── EXCERPTED DATA ──
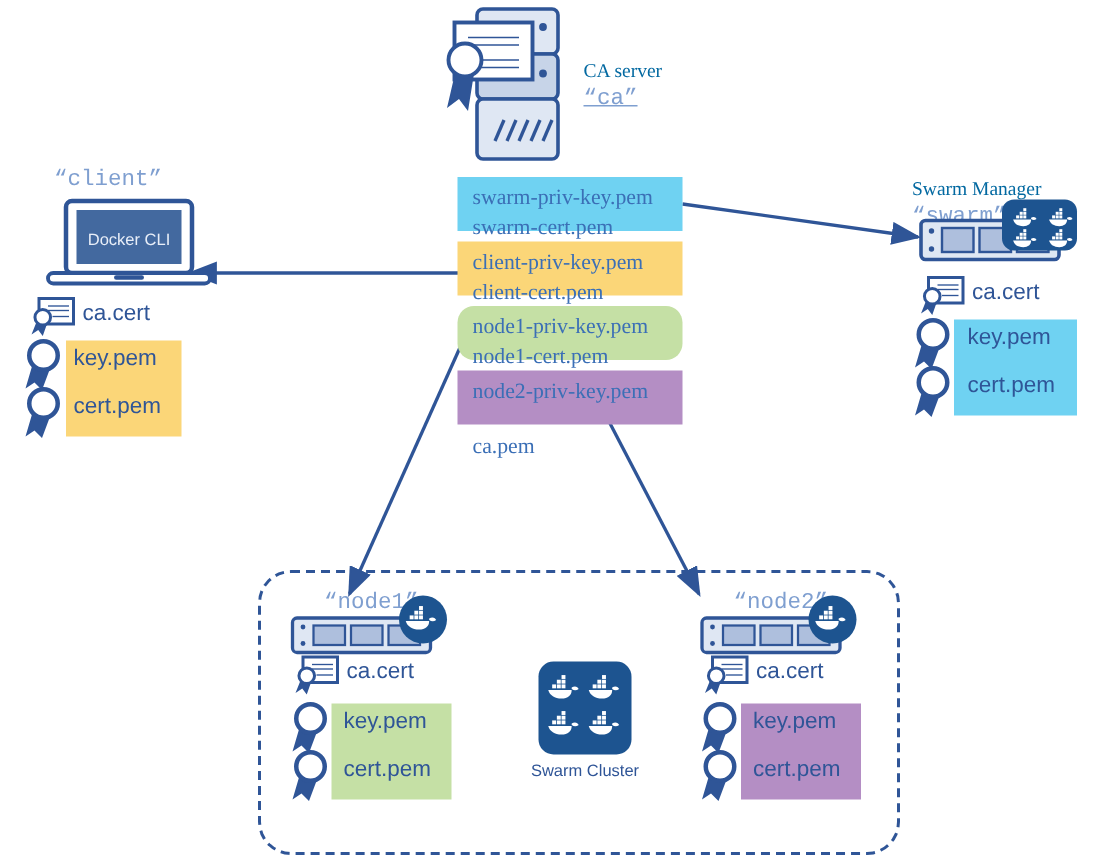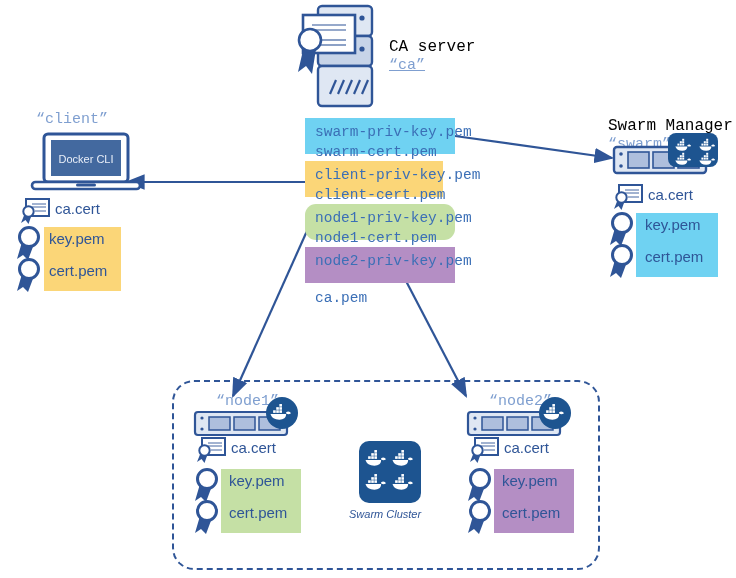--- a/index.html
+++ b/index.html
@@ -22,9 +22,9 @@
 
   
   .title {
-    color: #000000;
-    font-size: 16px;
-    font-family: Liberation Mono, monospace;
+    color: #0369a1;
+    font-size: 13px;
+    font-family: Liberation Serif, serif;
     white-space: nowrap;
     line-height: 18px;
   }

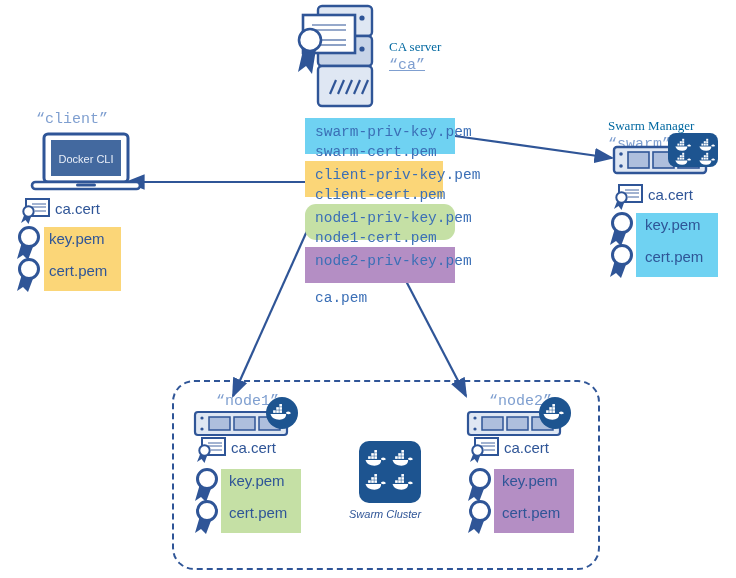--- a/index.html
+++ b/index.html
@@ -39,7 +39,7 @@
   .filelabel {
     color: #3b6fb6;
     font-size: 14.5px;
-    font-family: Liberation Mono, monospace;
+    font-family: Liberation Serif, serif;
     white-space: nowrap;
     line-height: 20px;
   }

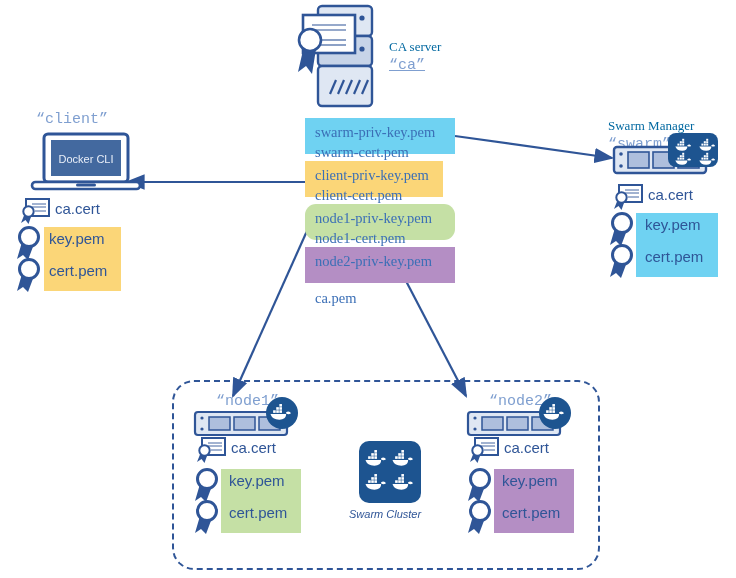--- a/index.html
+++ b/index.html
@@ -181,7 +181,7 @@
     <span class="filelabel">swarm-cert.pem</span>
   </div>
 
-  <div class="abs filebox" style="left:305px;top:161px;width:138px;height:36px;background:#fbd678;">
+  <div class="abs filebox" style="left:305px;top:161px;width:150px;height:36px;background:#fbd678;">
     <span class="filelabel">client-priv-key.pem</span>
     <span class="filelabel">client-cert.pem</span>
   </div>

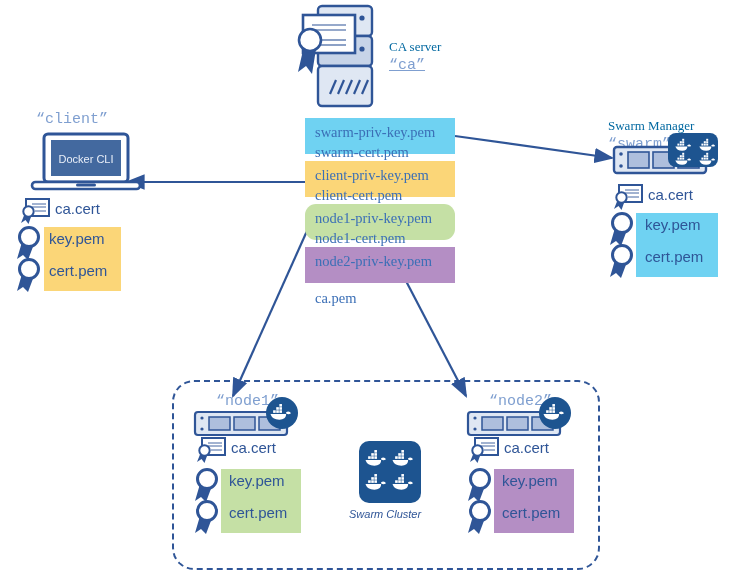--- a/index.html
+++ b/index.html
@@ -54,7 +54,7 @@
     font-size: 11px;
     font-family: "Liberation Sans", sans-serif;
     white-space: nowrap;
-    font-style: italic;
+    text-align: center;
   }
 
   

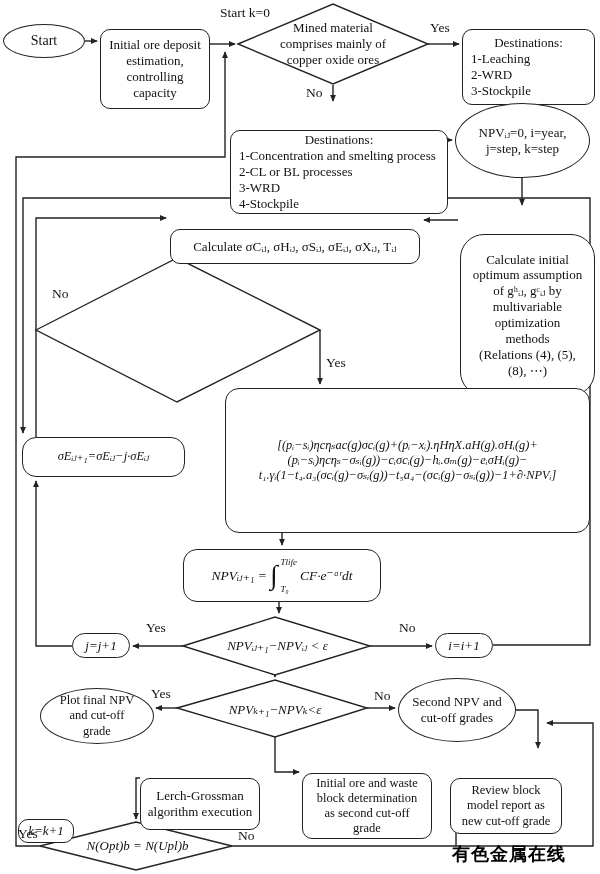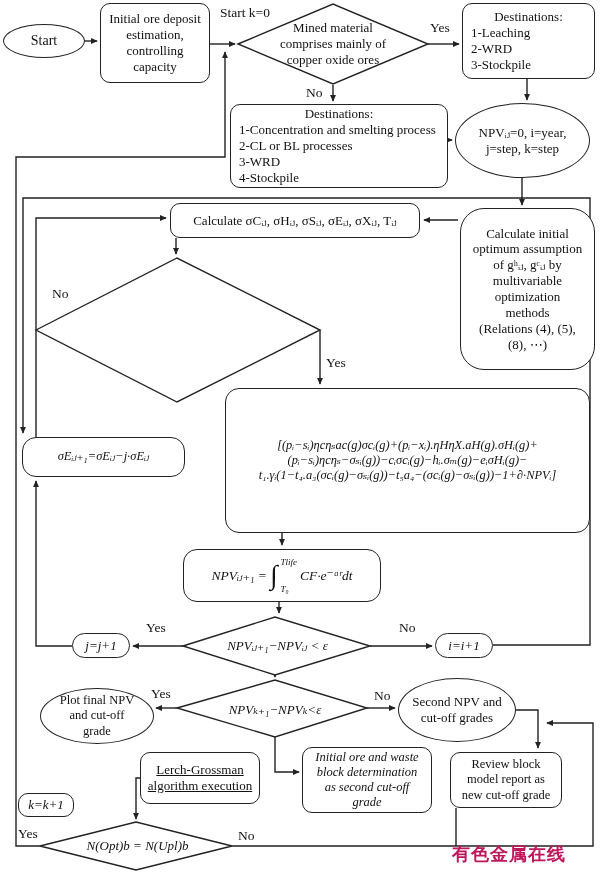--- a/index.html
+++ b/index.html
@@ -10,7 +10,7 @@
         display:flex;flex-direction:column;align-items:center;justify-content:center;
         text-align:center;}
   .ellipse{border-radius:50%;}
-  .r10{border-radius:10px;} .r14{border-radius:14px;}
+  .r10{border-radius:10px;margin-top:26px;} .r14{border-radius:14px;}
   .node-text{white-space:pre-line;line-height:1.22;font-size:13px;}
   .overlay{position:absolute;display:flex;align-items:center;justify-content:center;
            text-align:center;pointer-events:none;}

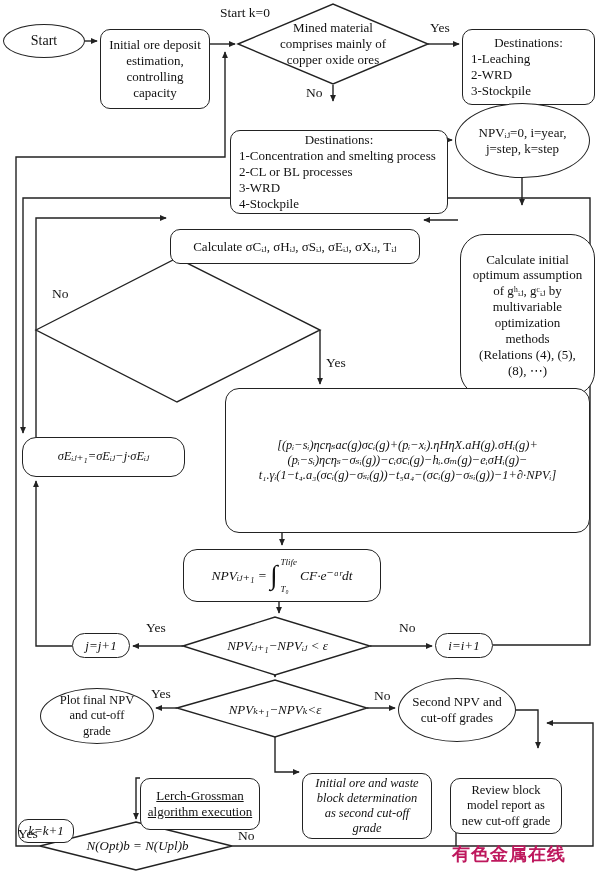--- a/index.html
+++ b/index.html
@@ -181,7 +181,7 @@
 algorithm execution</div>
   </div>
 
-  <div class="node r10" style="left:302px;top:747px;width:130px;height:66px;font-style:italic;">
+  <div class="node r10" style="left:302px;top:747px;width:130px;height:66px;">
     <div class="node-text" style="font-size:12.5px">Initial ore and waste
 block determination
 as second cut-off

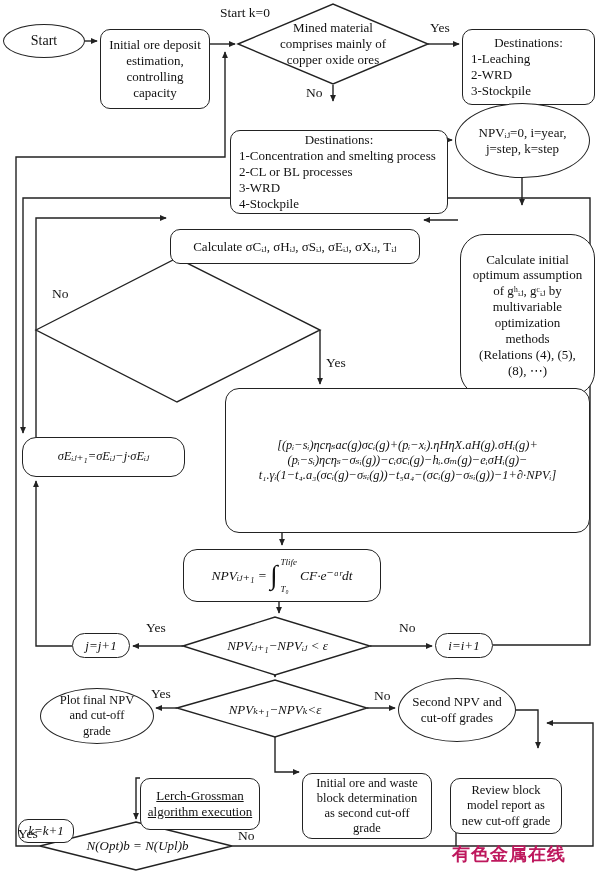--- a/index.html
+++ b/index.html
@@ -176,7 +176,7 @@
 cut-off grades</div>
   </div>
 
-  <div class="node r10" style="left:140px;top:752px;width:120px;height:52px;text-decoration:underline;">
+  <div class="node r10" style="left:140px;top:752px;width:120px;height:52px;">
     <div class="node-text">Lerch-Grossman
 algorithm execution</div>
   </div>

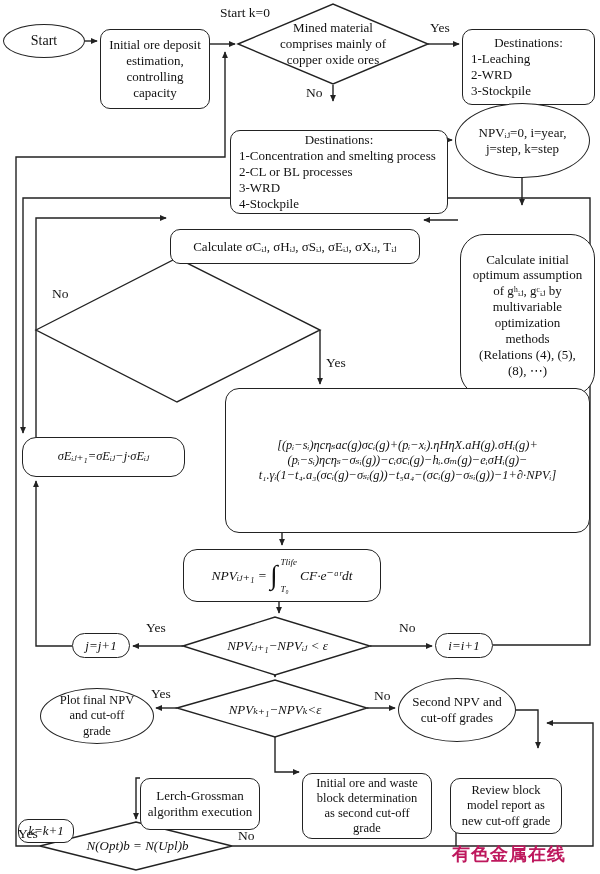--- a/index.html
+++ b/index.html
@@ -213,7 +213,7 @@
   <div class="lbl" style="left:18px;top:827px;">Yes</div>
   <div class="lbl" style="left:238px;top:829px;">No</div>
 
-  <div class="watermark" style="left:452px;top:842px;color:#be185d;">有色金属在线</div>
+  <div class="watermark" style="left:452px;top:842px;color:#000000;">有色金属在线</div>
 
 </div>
───
In the records, how many lines have the word "有色金属在线" in them? Only the number is needed.

2